• _Exercise_:
An exact transcription is needed, starting with the line that contains "- Column Headings of the data set: ['date'" and ending with the last line of the records.

[[ Exercise materials, beginning ]]

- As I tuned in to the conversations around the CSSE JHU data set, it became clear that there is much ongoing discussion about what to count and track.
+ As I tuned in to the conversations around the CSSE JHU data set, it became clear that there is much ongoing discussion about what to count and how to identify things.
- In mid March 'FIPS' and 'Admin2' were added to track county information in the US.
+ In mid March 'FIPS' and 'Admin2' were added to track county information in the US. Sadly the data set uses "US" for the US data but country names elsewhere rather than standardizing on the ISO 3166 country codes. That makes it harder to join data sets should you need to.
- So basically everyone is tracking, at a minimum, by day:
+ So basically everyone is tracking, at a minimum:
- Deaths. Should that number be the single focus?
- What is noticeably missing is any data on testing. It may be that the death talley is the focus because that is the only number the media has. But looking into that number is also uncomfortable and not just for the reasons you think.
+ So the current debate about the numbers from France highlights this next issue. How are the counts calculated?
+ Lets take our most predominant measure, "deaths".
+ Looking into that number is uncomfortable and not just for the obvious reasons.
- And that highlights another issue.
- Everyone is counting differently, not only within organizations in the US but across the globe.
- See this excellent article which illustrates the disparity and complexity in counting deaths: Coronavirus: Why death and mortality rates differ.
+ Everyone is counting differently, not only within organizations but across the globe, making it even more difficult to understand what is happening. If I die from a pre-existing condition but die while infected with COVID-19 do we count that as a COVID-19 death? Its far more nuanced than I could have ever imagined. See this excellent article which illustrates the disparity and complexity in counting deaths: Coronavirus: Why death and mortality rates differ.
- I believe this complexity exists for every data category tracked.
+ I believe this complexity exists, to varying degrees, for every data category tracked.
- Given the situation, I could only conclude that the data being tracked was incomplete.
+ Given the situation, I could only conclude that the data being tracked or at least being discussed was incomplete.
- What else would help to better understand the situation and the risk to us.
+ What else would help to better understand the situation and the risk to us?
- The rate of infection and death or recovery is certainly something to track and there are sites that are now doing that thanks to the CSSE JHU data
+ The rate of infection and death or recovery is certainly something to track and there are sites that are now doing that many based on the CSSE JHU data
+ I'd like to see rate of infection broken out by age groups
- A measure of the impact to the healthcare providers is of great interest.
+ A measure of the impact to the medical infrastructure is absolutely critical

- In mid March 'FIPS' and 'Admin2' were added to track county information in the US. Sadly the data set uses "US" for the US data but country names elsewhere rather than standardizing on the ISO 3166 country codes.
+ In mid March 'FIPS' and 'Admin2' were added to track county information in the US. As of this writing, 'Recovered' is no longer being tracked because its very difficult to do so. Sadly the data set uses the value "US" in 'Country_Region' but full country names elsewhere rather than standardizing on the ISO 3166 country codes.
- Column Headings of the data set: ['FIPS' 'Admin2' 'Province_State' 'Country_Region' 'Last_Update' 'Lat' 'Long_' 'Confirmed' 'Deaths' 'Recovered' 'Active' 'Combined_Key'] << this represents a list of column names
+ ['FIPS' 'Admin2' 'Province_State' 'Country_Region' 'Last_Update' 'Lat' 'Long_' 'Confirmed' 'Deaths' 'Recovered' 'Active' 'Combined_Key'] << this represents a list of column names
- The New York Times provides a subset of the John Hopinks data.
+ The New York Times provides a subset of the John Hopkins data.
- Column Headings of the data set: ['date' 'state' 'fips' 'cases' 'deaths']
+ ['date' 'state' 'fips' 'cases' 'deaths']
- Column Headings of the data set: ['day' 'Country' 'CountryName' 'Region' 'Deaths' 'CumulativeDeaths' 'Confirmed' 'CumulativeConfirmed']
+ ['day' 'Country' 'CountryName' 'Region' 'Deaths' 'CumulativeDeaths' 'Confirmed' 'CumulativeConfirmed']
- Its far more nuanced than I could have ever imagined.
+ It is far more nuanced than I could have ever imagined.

[[ Exercise materials, end ]]

• _Response area_:
- Column Headings of the data set: ['date' 'state' 'fips' 'cases' 'deaths']
+ ['date' 'state' 'fips' 'cases' 'deaths']
- Column Headings of the data set: ['day' 'Country' 'CountryName' 'Region' 'Deaths' 'CumulativeDeaths' 'Confirmed' 'CumulativeConfirmed']
+ ['day' 'Country' 'CountryName' 'Region' 'Deaths' 'CumulativeDeaths' 'Confirmed' 'CumulativeConfirmed']
- Its far more nuanced than I could have ever imagined.
+ It is far more nuanced than I could have ever imagined.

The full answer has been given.